By Shanda Deziel - Wednesday, November 23, 2011 at 11:50 AM - 6 Comments
One of the fathers of the natural childbirth movement says yes
It may have been the year’s most anticipated birth—and it certainly was the most sensational. On Oct. 25, New York performance artist Marni Kotak delivered a baby boy in a Brooklyn gallery in front of an audience of 20. As worldwide press inundated the gallery for information, Kotak retreated from the spotlight. But a week later she and baby Ajax were back in the gallery talking to visitors and finishing the exhibit she called “The Birth of Baby X”—now complete with the placenta, the bloody pillow and sheets and, of course, the video. Canada had its own public childbirth in October, when Ottawa chiropractor Nancy Salgueiro live-streamed the home birth of her third child over the Internet and 2,500 people watched. Nothing, it seems, is sacred anymore, not even the once very private act of pushing out a baby. And now a retired French obstetrician says stunts like these have not only perverted the idea of natural childbirth, but are actually setting women up for dangerous births.

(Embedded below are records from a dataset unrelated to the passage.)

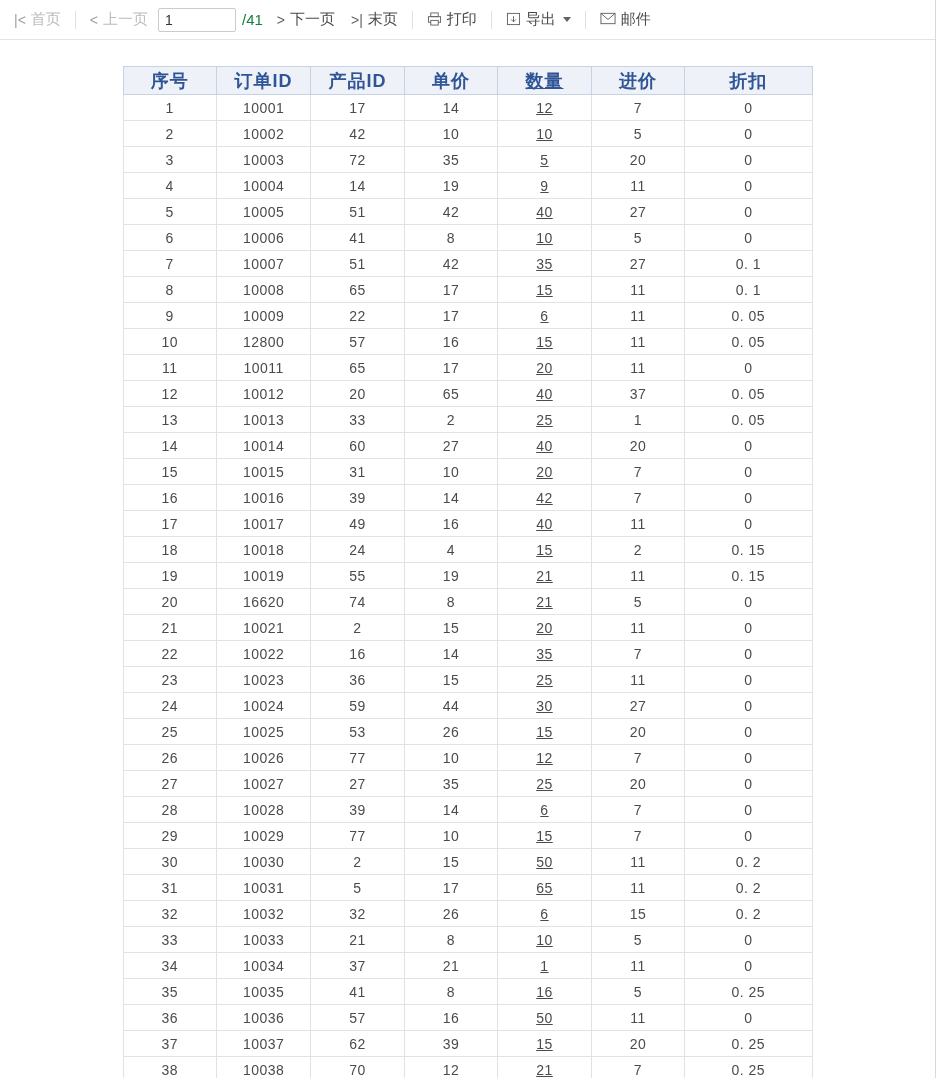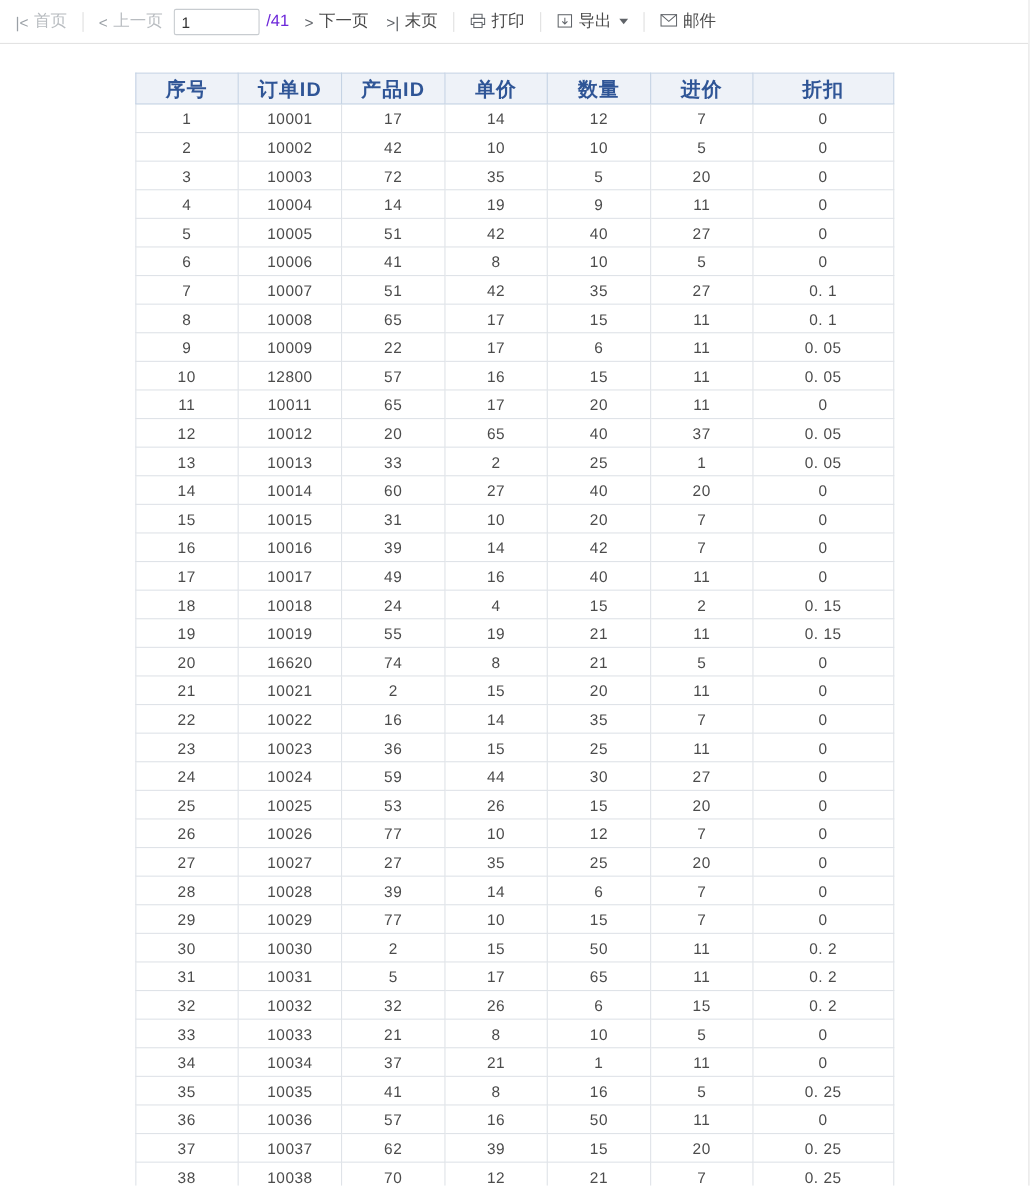--- a/index.html
+++ b/index.html
@@ -54,21 +54,21 @@
     border-radius: 2px;
     padding: 0 6px;
     font-size: 14px;
     font-family: "Liberation Sans", sans-serif;
     color: #333;
     outline: none;
     margin: 0 6px 0 2px;
   }
   .total-pages {
     font-size: 15px;
-    color: #6d28d9;
+    color: #15803d;
     margin-right: 6px;
   }
   .tb-sep {
     width: 1px;
     height: 18px;
     background: #e0e0e0;
     margin: 0 6px;
   }
   .caret {
     width: 0; height: 0;
@@ -108,21 +108,21 @@
     font-size: 14px;
     color: #4b4b4b;
     background: #fff;
     letter-spacing: .5px;
   }
   table.grid tr td:first-child { border-left: 1px solid #dfe3e8; }
   .col-seq { width: 96px; }
   .col-order { width: 96px; }
   .col-prod { width: 96px; }
   .col-price { width: 96px; }
-  .col-qty { width: 96px; }
+  .col-qty { width: 96px; text-decoration: underline; }
   .col-cost { width: 96px; }
   .col-disc { width: 131px; }
 </style>
 </head>
 <body>
 
 <div id="page">
 
   <div class="toolbar">
 

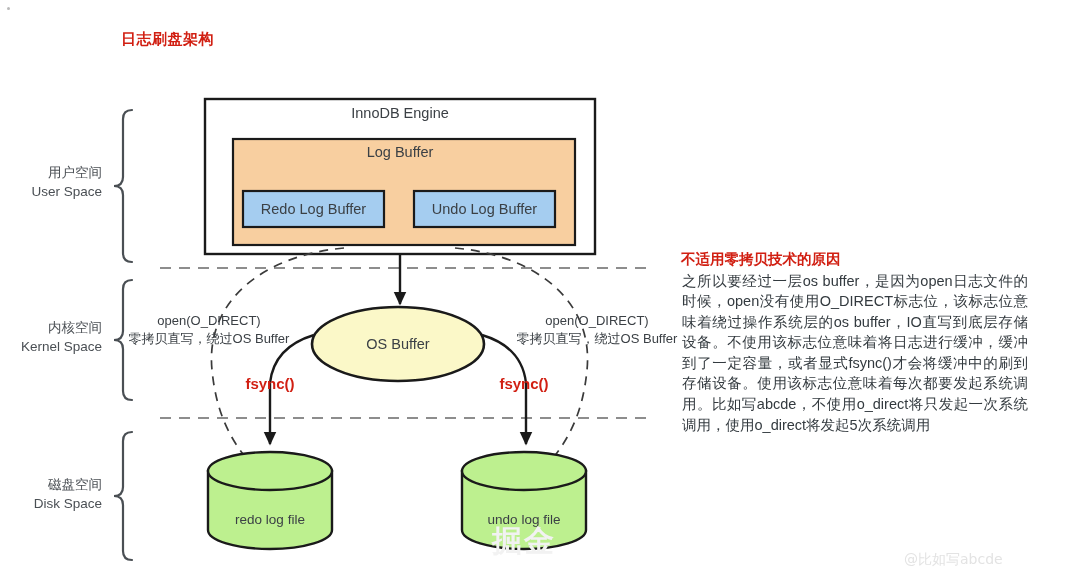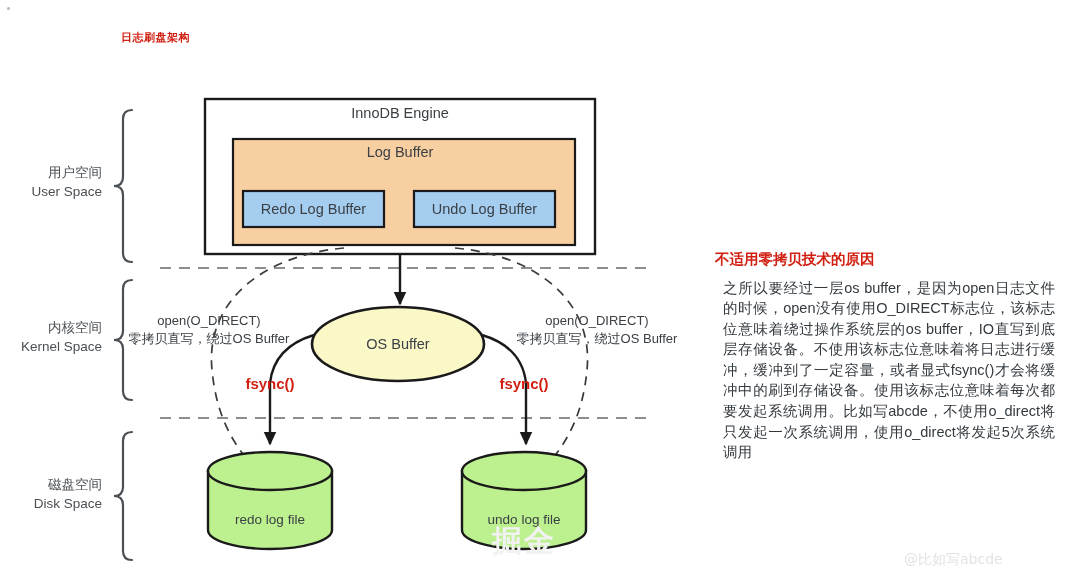--- a/index.html
+++ b/index.html
@@ -9,36 +9,36 @@
     font-family:"Liberation Sans","DejaVu Sans",sans-serif;
     position:relative;overflow:hidden;
   }
   #stage{position:absolute;left:0;top:0;width:1091px;height:584px;}
 
   .dot-tl{position:absolute;left:7px;top:7px;width:3px;height:3px;
           background:#b9b9b9;border-radius:50%;}
 
   #diagram-title{
     position:absolute;left:121px;top:30px;
-    font-size:11px;font-weight:bold;color:#d11f12;
+    font-size:15px;font-weight:bold;color:#d11f12;
     letter-spacing:.5px;white-space:nowrap;
   }
 
   svg.canvas{position:absolute;left:0;top:0;width:1091px;height:584px;}
 
   .note{
-    position:absolute;left:715px;top:250px;width:348px;
+    position:absolute;left:681px;top:250px;width:348px;
   }
   .note-title{
     font-size:14.5px;font-weight:bold;color:#d11f12;
     margin:0 0 1px 0;line-height:1.35;
   }
   .note-body{
     font-size:14.5px;color:#333a3f;line-height:1.42;
-    text-align:justify;word-break:break-all;margin:8px;
+    text-align:justify;word-break:break-all;margin:1px;
   }
 
   .watermark{
     position:absolute;left:904px;top:551px;
     font-size:14px;color:#e3e3e3;white-space:nowrap;
     font-family:"DejaVu Sans",sans-serif;
   }
 
   .ghost{
     position:absolute;left:492px;top:521px;

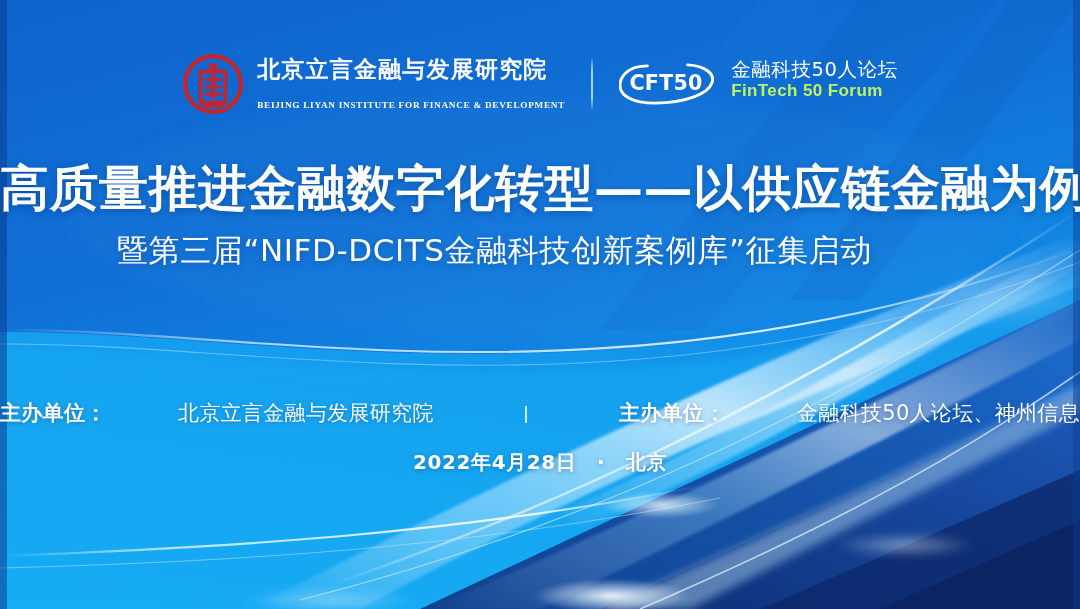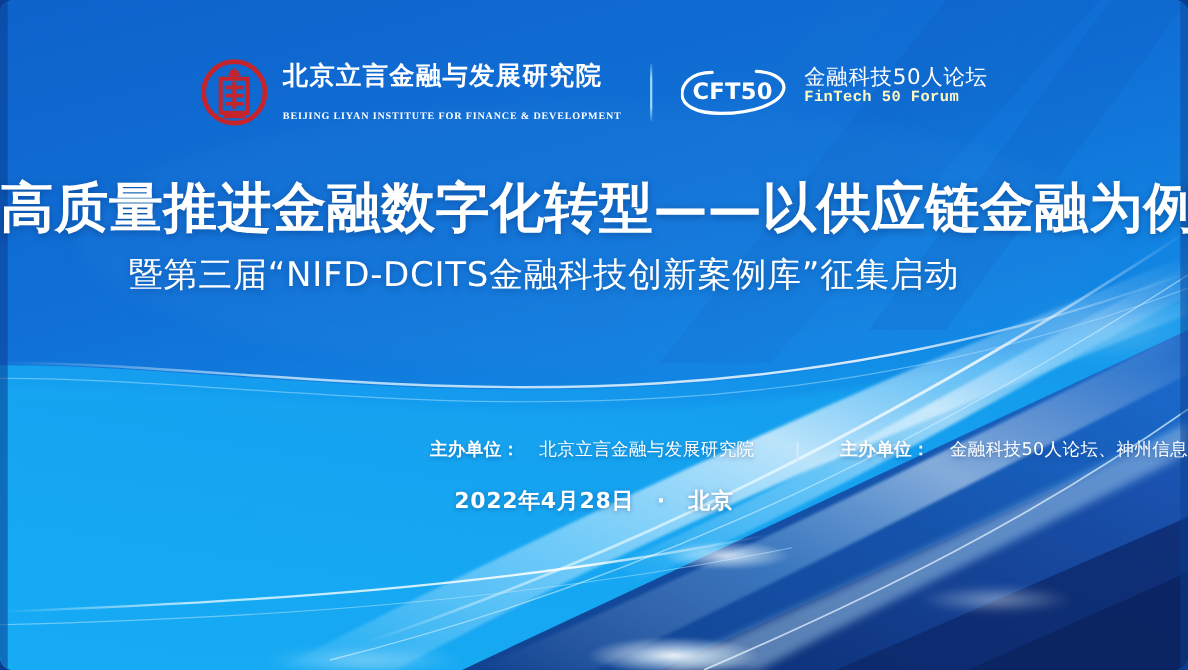--- a/index.html
+++ b/index.html
@@ -10,21 +10,20 @@
   body {
     font-family: "Liberation Sans", "DejaVu Sans", sans-serif;
   }
 
   #poster {
     position: relative;
     width: 1080px;
     height: 609px;
     overflow: hidden;
     background: #0f62c8;
-    border-radius: 12px;
   }
 
   
   .bg-svg {
     position: absolute;
     inset: 0;
     width: 1080px;
     height: 609px;
     display: block;
   }
@@ -113,24 +112,24 @@
     font-family: "DejaVu Sans", "Liberation Sans", sans-serif;
     font-size: 19.5px;
     font-weight: normal;
     color: #ffffff;
     letter-spacing: 0.6px;
     line-height: 1.18;
     white-space: nowrap;
   }
 
   .forum-en {
-    font-family: Liberation Mono, monospace;
-    font-size: 14px;
-    font-weight: bold;
-    color: #fef9c3;
+    font-family: Liberation Sans, sans-serif;
+    font-size: 17px;
+    font-weight: bold;
+    color: #bef264;
     letter-spacing: 0.4px;
     line-height: 1.18;
     white-space: nowrap;
   }
 
   
   .headline-block {
     position: absolute;
     top: 160px;
     left: 0;
@@ -167,27 +166,27 @@
     position: absolute;
     top: 399px;
     left: 0;
     width: 1080px;
     text-align: center;
     z-index: 20;
   }
 
   .credit-line {
     font-family: "DejaVu Sans", "Liberation Sans", sans-serif;
-    font-size: 16px;
+    font-size: 21px;
     color: #ffffff;
     letter-spacing: 0.3px;
     white-space: nowrap;
     display: flex;
     align-items: center;
-    justify-content: flex-end;
+    justify-content: space-between;
     gap: 16px;
     text-shadow: 0 1px 4px rgba(4,40,100,0.35);
   }
 
   .credit-label { font-weight: bold; }
   .credit-value { font-weight: normal; margin-left: 2px; }
 
   .credit-sep {
     display: inline-block;
     width: 2px;

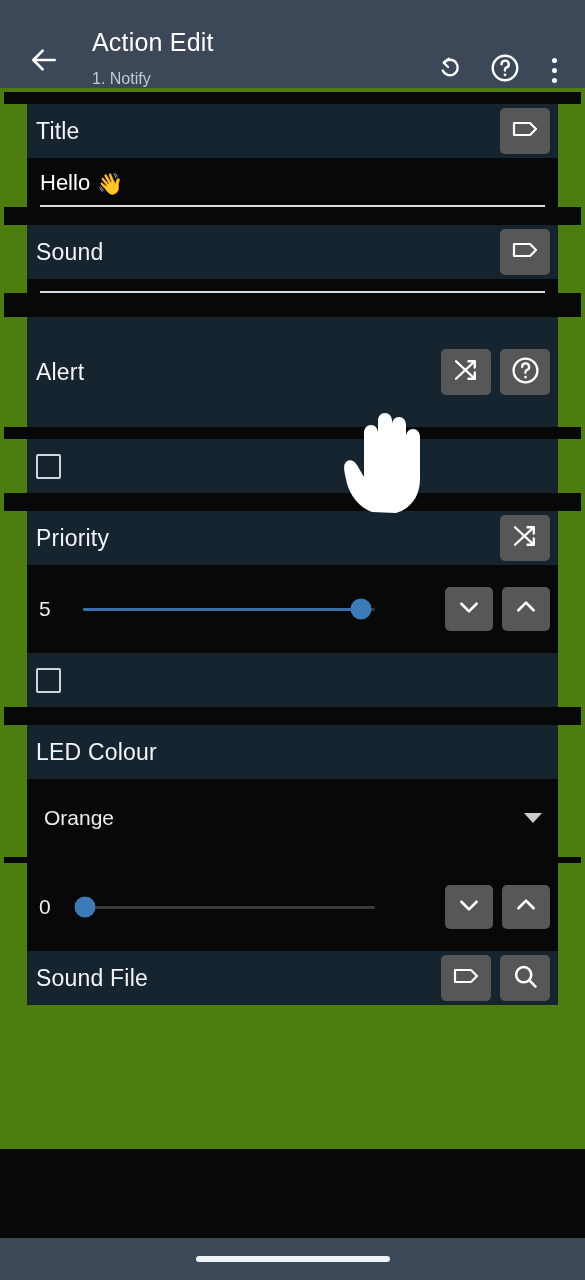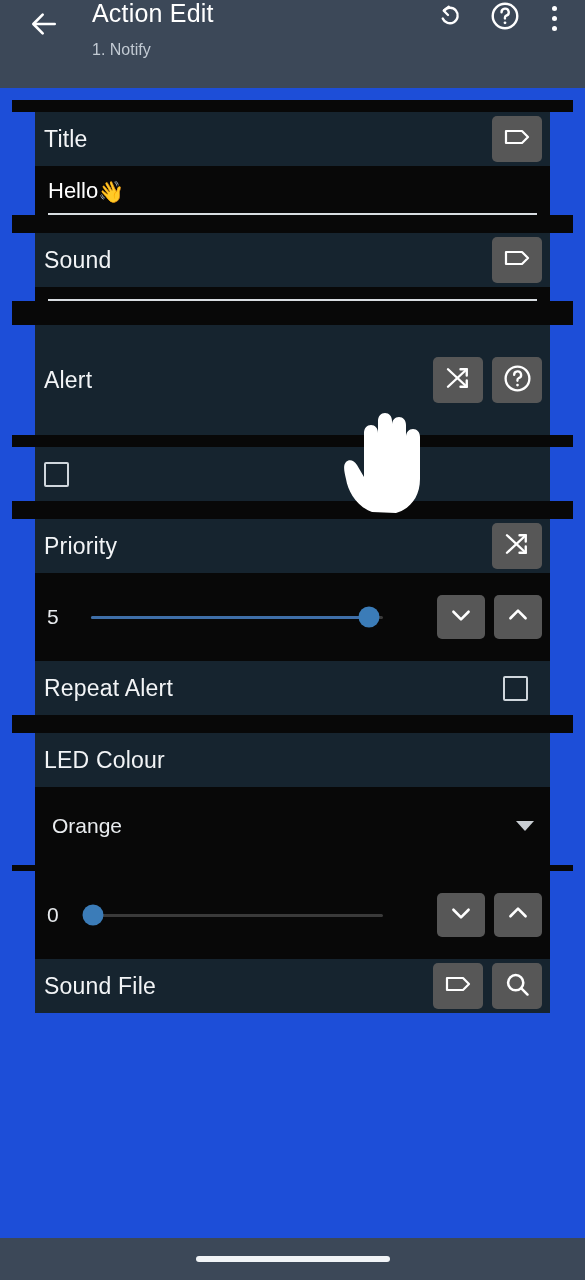--- a/index.html
+++ b/index.html
@@ -12,21 +12,21 @@
     overflow:hidden;
     position:relative;
   }
 
   
   .appbar{
     position:relative;
     height:88px;
     background:#3c4858;
     display:flex;
-    align-items:flex-start;
+    align-items:flex-end;
     padding:0 14px 0 18px;
   }
   .back-btn{
     width:52px; height:52px;
     display:flex; align-items:center; justify-content:center;
     flex:0 0 auto;
   }
   .title-block{
     flex:1 1 auto;
     padding-left:22px;
@@ -56,23 +56,23 @@
   }
   .dots{
     width:26px; height:36px;
     display:flex; flex-direction:column; align-items:center; justify-content:center; gap:5px;
   }
   .dots i{ width:5px; height:5px; border-radius:50%; background:#fff; display:block; }
 
   
   .content{
     position:relative;
-    height:1192px;
-    background:#1d4ed8;
-    padding:12px;
+    height:1061px;
+    background:#4d7c0f;
+    padding:4px;
   }
 
   .row-header{
     margin:0 23px;
     background:#16242f;
     height:54px;
     display:flex;
     align-items:center;
     padding-left:9px;
     padding-right:8px;
@@ -111,20 +111,21 @@
     margin:0 23px;
     padding:12px 13px 0 13px;
     background:#080808;
   }
   .input-val{
     font-size:22px;
     color:#ffffff;
     padding-bottom:9px;
     display:flex;
     align-items:center;
+    gap:7px;
     white-space:nowrap;
   }
   .input-underline{
     height:2px;
     background:#d8dde1;
     width:100%;
   }
   .emoji{ font-size:21px; line-height:1; }
 
   
@@ -384,21 +385,20 @@
         <span>
           <svg width="26" height="26" viewBox="0 0 24 24" fill="none" stroke="#ffffff" stroke-width="2.4" stroke-linecap="round" stroke-linejoin="round">
             <polyline points="5,15 12,8 19,15"></polyline>
           </svg>
         </span>
       </div>
     </div>
   </div>
 
   <div class="row-header">
-    <span class="row-label">Repeat Alert</span>
     <div class="cbox"></div>
   </div>
 
   <div class="gap"></div>
   <div class="gap-sm"></div>
 
   <div class="row-header">
     <span class="row-label">LED Colour</span>
   </div>
   <div class="dd-row">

“We are at the present time—in regard to the history of childbirth—at the bottom of the abyss,” says Michel Odent, who’s been a part of over 15,000 hospital births and is widely considered to be one of the fathers of the natural childbirth movement, having introduced water births in the 1970s. And he blames it on all the people in the room—medical staff, partners, family members, doulas and especially cameras. “People look at [birth] videos and miss the important point—that during childbirth the most basic need of a labouring woman is not to feel observed.”
The 81-year-old doctor describes birth as an “involuntary process” that cannot be helped. So all the support people are making it more difficult for the labouring woman to do it on her own. Fetal monitors, cameras, people talking and other stimuli engage the thinking part of her brain, the neocortex, which needs to be shut off in order for the woman to produce the hormones needed to have a baby quickly and easily. Instead, the majority of women experience long, painful labours and are fed synthetic forms of the “love hormone” oxytocin.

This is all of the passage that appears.